Lower Estimates for $L_1$-Distortion of Transportation Cost Spaces
Chris Gartland, Mikhail Ostrovskii
TL;DR
This work resolves a central question in metric embeddings of transportation-cost spaces by proving sharp $L_1$-distortion bounds. It shows $c_1({\rm TC}({0,...,n}^2)) = \Theta(\log n)$ for planar grids, matching the universal upper bound, and extends to broad recursive graph families via edge-replacement and slash-product constructions, yielding $c_1({\rm TC}(G^{\oslash n})) \ge C^{-1}\log |V(G^{\oslash n})|$. The authors introduce a Sobolev-type inequality on graphs, derive a novel lower-bound machinery based on a pair of conditions $(C1)$–$(C2)$, and reduce the analysis to linear maps through Bourgain discretization.

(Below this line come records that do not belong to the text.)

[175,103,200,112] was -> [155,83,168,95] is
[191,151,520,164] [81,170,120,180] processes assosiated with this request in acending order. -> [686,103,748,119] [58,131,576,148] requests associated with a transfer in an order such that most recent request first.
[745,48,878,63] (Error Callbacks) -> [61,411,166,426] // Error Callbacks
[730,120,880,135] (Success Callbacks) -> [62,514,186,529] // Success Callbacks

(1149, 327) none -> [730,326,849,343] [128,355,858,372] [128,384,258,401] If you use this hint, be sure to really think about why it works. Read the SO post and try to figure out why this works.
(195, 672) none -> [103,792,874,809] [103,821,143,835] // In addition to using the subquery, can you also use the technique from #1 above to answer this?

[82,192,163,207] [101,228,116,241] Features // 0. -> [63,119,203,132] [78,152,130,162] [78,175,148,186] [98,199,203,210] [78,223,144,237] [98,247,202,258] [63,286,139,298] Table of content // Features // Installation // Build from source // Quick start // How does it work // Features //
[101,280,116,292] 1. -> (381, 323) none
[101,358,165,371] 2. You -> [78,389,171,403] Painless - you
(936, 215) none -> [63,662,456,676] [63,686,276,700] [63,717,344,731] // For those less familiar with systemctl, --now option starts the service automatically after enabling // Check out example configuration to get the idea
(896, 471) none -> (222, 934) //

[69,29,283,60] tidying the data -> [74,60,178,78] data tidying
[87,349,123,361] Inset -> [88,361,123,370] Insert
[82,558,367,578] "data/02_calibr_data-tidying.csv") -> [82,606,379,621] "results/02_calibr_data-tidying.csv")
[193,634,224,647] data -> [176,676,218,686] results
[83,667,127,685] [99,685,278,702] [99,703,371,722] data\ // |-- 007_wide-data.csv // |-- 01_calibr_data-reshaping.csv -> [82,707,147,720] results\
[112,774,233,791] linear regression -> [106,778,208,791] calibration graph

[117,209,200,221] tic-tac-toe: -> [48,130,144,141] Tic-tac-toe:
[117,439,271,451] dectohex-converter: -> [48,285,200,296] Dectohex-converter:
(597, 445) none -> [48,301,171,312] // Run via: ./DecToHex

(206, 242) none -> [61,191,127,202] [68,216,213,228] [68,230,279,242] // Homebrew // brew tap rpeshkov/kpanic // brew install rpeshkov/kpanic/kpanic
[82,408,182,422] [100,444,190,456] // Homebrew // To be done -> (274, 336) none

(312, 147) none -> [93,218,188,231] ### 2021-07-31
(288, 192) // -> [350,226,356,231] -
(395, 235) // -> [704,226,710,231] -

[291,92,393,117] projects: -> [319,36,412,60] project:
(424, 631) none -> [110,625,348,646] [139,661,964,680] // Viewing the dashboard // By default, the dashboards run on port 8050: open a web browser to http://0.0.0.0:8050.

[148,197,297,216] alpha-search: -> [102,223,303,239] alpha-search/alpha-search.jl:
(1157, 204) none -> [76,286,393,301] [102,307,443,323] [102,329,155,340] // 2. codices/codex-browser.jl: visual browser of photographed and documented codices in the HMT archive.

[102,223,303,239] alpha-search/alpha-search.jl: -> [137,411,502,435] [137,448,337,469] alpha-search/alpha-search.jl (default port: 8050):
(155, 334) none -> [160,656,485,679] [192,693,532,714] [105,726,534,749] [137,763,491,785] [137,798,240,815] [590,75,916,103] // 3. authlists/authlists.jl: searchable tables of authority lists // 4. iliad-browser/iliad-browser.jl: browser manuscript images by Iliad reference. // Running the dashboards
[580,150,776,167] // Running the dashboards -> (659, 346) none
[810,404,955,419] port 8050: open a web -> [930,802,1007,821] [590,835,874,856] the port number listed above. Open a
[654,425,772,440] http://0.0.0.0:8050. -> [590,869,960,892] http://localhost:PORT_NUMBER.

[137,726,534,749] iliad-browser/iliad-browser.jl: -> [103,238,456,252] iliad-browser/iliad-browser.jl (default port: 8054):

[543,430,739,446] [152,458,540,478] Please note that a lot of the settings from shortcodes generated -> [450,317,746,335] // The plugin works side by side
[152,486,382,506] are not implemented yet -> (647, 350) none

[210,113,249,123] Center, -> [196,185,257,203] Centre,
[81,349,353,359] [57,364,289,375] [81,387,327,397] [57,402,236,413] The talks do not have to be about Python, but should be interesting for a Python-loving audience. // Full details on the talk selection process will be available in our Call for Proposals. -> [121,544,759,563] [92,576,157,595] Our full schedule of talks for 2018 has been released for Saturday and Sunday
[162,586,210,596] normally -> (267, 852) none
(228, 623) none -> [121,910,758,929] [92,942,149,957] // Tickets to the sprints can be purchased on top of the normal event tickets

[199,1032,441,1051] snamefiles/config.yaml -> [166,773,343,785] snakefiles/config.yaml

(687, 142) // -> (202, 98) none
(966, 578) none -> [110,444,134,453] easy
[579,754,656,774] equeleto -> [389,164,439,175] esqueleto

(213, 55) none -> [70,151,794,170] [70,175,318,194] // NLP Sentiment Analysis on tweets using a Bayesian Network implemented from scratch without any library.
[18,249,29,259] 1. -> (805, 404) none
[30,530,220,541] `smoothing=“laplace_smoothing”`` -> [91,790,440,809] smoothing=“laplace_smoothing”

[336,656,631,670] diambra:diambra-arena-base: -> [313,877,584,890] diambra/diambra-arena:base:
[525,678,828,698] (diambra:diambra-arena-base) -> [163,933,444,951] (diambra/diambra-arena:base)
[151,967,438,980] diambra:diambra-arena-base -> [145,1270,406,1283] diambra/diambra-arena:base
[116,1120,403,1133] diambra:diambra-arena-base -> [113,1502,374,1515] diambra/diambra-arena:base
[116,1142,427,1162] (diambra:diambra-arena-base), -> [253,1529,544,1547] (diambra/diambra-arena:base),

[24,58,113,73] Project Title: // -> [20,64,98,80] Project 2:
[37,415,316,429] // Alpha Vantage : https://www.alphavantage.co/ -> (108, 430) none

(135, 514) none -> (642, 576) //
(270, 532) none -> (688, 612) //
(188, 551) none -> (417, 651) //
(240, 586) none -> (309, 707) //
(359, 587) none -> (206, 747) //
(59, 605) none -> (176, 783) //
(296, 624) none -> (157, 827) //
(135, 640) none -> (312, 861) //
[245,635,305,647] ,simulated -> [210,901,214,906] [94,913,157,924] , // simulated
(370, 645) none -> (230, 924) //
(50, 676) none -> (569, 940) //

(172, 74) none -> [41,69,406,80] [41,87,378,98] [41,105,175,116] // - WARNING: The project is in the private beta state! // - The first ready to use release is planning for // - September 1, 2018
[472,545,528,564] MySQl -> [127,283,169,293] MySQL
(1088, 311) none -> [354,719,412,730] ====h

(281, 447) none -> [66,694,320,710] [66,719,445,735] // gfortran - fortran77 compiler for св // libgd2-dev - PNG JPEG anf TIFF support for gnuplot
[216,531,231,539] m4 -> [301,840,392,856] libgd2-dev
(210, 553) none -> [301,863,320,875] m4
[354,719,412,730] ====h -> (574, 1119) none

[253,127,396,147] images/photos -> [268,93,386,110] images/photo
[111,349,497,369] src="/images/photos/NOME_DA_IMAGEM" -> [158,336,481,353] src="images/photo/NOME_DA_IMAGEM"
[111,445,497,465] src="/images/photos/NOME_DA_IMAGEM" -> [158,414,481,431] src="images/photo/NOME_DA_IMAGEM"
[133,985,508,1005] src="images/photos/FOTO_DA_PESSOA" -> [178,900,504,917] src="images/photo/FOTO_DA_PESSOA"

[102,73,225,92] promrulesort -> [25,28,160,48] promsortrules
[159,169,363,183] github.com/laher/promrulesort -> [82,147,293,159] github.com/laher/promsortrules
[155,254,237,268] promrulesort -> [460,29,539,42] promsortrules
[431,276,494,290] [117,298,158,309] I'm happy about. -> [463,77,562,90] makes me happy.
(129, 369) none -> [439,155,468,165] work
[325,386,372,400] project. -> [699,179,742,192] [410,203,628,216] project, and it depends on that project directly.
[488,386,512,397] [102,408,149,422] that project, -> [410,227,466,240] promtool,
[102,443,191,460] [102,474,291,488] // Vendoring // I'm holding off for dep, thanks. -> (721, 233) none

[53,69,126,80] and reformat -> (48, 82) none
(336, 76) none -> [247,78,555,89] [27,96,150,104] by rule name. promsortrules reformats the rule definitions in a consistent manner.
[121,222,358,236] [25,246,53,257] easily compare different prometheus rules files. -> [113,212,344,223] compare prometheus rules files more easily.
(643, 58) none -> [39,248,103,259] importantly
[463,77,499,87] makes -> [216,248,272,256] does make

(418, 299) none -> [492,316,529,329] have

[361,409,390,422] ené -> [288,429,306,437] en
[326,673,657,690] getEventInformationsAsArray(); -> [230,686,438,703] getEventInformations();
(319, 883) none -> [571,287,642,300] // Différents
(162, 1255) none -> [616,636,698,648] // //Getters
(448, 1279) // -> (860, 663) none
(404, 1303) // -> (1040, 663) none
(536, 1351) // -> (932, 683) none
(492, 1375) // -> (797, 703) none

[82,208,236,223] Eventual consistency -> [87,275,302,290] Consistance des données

Collectively, these results provide sharp, broadly applicable lower bounds for $EMD$-based distortions and illuminate the geometry of transportation-cost spaces on complex graph families, with concrete constants for diamond and Laakso graphs. The techniques have potential implications for understanding $EMD$-based metrics in computer vision and related discrete-geometry problems.
Abstract
Quantifying the degree of dissimilarity between two probability distributions on a finite metric space is a fundamental task in Computer Science and Computer Vision. A natural dissimilarity measure based on optimal transport is the Earth Mover's Distance (EMD). A key technique for analyzing this metric, pioneered by Charikar (2002) and Indyk and Thaper (2003), involves constructing low-distortion embeddings of EMD(X) into the Lebesgue space $L_1$. It became a key problem to investigate whether the upper bound of $O(\log n)$ can be improved for important classes of metric spaces known to admit low-distortion embeddings into $L_1$. In the context of Computer Vision, grid graphs, especially planar grids, are among the most fundamental. Indyk posed the related problem of estimating the $L_1$-distortion of the space of uniform distributions on $n$-point subsets of $R^2$. The Progress Report, last updated in August 2011, highlighted two key results: first, the work of Khot and Naor (2006) on Hamming cubes, which showed that the $L_1$-distortion for Hamming cubes meets the described above upper estimate, and second, the result of Naor and Schechtman (2007) for planar grids, which established that the $L_1$-distortion of for a planar $n$ by $n$ grid is $Ω(\sqrt{\log n})$. Our first result is the improvement of the lower bound on the $L_1$-distortion for grids to $Ω(\log n)$, matching the universal upper bound up to multiplicative constants. The key ingredient allowing us to obtain these sharp estimates is a new Sobolev-type inequality for scalar-valued functions on the grid graphs. Our method is also applicable to many recursive families of graphs, such as diamond and Laakso graphs. We obtain the sharp distortion estimates of $\log n$ in these cases as well.